The kidneys are the body’s natural filtration system. These small organs cleanse the blood of excess fluids and wastes, a function that is vital to health and life. In situations where kidney function has been significantly impaired, dialysis becomes necessary. Dialysis is the treatment modality that maintains the work of the kidneys using machines or a cleansing solution. In order for dialysis to occur, the patient needs an access point of some sort. This is the path through which blood is accessed for filtration. Dialysis may occur in one of two ways. Hemodialysis is the method of removing blood from the body and running it through a dialyzer before it is sent back into the body. Peritoneal dialysis is the method of infusing the abdominal lining with a special solution that picks up wastes and fluid from the blood. Here, we discuss the four types of access that are involved in these two methods of dialysis.

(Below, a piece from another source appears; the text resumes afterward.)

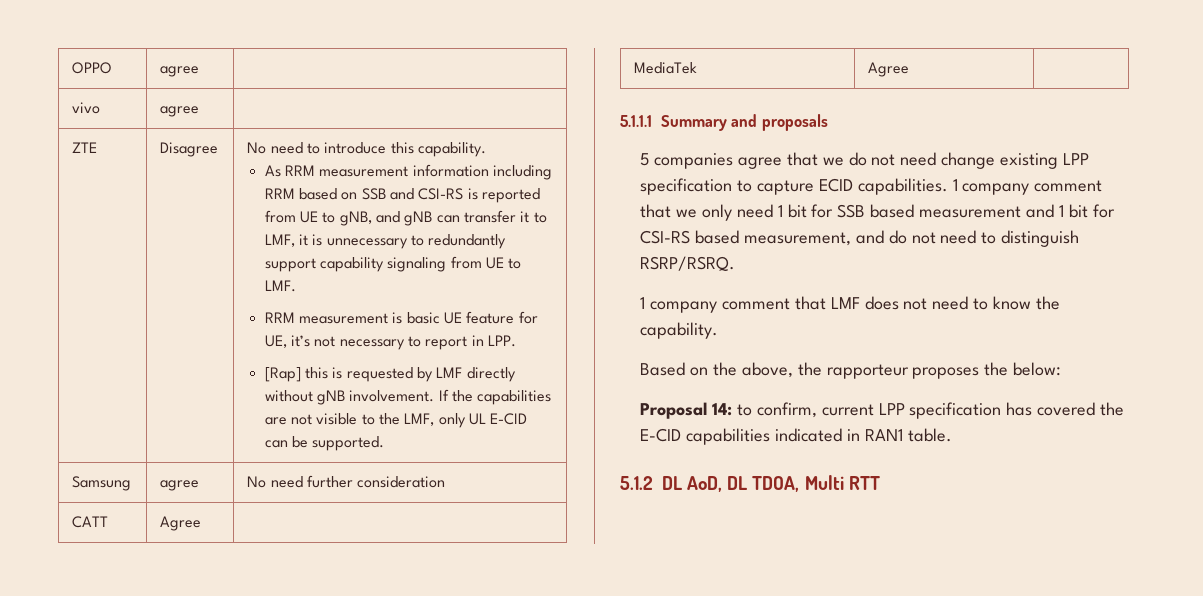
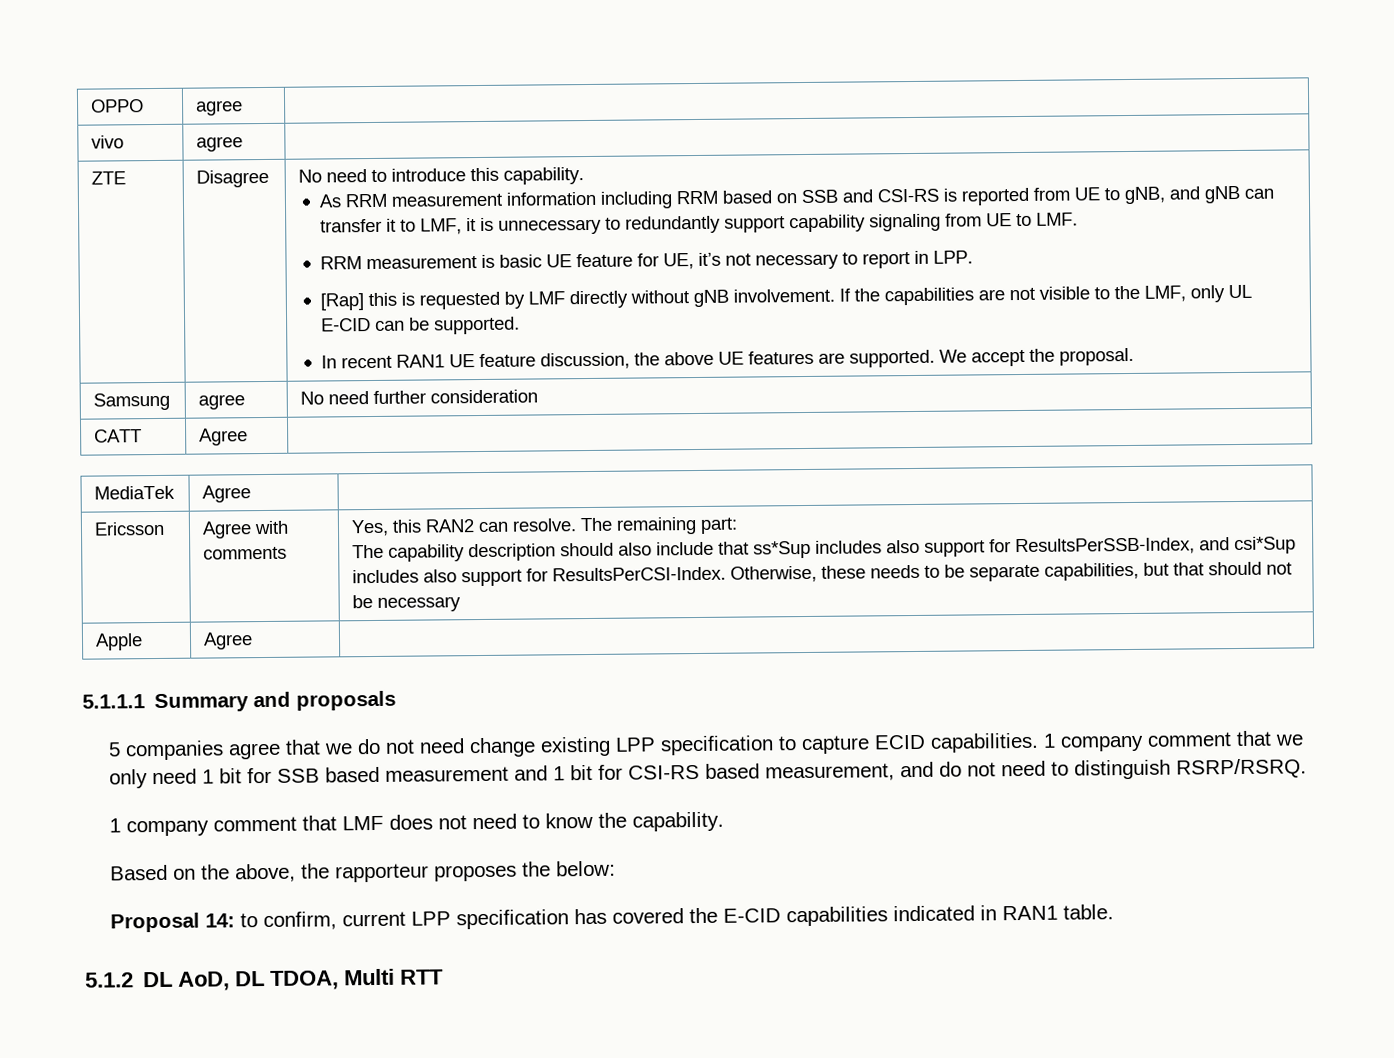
+ In recent RAN1 UE feature discussion, the above UE features are supported. We accept the proposal.
+ Ericsson | Agree with comments | Yes, this RAN2 can resolve. The remaining part:
+ The capability description should also include that ss*Sup includes also support for ResultsPerSSB-Index, and csi*Sup includes also support for ResultsPerCSI-Index. Otherwise, these needs to be separate capabilities, but that should not be necessary
+ Apple | Agree |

Arteriovenous (AV) Fistula
A preferred method of hemodialysis, the arteriovenous (AV) fistula access is most commonly inserted into the non-dominant arm. The process involves connecting a vein to an artery. When connected, the artery directs more blood through the vein, causing it to increase in size. Blood also flows more quickly through the vein. The enlarged vein is then primed for access via a needle. During dialysis, blood exits the body through one needle, runs through the dialyzer, the machine that filters out wastes and excess fluid, and returns to the body via a second needle. While the AV fistula is efficient and relatively low risk due to the absence of an open access point, this method requires months of healing before dialysis can begin. Therefore, it is important to consider kidney function and the timing of dialysis treatment.
Arteriovenous (AV) Graft
The arteriovenous (AV) graft is a type of access in which an artificial fistula is created. Patients with very small veins, venous scarring, or sclerosis may not be good candidates for an arteriovenous (AV) fistula as it is normally performed. The AV graft involves the use of flexible biocompatible tubing to create the connection between the vein and the artery. Rather than inserting one needle into the vein and another into the artery during hemodialysis, the technician inserts needles into the graft tubing, instead. From that point, dialysis occurs as normal. An AV graft is more readily available after insertion than an AV fistula. However, the presence of the graft increases risks for infection and clotting.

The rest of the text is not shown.